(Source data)
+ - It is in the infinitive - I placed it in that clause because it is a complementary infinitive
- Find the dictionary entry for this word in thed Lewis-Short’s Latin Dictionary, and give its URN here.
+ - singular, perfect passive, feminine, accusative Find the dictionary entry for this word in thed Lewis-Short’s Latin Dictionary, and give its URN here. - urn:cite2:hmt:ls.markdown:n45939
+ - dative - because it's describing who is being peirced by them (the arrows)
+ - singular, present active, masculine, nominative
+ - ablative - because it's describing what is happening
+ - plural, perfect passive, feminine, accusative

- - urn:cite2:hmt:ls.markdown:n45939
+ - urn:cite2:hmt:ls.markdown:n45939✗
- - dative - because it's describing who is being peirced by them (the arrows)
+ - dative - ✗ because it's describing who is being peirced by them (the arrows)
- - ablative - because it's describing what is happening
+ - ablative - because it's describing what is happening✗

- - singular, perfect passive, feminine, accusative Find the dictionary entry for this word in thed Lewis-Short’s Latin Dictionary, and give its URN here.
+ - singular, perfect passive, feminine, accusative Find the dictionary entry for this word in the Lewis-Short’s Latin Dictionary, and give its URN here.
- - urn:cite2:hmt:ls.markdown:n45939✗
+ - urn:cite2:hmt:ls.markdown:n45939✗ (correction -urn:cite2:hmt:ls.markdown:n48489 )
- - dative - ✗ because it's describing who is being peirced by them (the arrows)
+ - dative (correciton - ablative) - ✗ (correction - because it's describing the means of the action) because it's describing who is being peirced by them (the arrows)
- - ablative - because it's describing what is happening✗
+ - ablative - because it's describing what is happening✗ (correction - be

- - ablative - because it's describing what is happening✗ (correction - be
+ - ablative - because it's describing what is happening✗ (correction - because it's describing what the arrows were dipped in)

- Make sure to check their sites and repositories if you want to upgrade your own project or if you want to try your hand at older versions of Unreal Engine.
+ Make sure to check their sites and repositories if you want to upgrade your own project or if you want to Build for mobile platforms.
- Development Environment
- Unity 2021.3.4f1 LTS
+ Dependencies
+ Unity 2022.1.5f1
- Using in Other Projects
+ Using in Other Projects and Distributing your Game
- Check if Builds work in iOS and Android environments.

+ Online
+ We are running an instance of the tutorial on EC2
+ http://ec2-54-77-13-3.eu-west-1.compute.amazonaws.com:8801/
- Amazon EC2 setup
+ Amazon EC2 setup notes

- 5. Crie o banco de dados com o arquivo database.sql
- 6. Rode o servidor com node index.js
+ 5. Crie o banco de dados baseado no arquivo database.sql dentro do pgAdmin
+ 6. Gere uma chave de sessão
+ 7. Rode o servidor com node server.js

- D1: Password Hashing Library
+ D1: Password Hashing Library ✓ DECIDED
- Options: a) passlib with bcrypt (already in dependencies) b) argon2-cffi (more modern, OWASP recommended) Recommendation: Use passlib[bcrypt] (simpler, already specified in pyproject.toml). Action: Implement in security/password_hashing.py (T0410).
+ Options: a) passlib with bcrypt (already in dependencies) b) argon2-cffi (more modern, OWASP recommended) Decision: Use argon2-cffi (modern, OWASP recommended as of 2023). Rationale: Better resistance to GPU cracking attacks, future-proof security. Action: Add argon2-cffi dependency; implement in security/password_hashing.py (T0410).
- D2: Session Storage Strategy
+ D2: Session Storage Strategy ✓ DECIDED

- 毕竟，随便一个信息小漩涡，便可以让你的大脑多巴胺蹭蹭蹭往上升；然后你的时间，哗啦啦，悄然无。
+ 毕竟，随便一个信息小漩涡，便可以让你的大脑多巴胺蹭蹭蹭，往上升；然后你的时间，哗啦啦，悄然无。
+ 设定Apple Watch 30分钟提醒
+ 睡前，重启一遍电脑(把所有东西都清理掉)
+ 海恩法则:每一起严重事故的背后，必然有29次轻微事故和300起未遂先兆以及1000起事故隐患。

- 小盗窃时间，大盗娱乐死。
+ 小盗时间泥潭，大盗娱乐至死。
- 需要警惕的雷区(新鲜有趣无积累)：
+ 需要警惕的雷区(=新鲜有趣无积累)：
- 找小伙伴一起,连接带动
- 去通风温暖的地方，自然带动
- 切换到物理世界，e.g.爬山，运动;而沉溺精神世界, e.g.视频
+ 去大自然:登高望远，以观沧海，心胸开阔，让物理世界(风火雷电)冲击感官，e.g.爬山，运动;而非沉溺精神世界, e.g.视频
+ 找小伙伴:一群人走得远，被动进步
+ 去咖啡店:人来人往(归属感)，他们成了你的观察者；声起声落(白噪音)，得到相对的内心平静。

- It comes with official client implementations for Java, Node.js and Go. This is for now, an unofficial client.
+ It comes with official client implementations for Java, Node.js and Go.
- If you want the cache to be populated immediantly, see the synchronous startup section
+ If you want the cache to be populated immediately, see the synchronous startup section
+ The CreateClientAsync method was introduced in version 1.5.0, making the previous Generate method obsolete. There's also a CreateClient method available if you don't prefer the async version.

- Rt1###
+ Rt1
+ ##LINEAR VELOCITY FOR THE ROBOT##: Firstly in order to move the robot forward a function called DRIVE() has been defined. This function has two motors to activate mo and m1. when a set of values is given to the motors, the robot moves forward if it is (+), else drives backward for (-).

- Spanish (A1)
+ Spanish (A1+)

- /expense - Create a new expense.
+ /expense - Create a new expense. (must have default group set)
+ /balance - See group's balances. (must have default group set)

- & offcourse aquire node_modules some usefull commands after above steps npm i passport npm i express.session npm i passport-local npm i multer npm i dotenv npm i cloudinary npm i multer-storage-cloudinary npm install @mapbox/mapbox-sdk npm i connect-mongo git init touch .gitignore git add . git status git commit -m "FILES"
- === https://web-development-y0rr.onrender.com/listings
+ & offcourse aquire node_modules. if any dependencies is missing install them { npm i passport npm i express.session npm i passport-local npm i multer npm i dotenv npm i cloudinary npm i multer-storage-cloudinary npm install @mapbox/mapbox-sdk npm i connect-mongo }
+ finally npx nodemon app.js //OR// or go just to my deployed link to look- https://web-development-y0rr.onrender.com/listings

→ What is being asked: Please print the records above exactly from their first line. End with the line containing "active, masculine, nominative", and include it.

→ Response below:
+ - It is in the infinitive - I placed it in that clause because it is a complementary infinitive
- Find the dictionary entry for this word in thed Lewis-Short’s Latin Dictionary, and give its URN here.
+ - singular, perfect passive, feminine, accusative Find the dictionary entry for this word in thed Lewis-Short’s Latin Dictionary, and give its URN here. - urn:cite2:hmt:ls.markdown:n45939
+ - dative - because it's describing who is being peirced by them (the arrows)
+ - singular, present active, masculine, nominative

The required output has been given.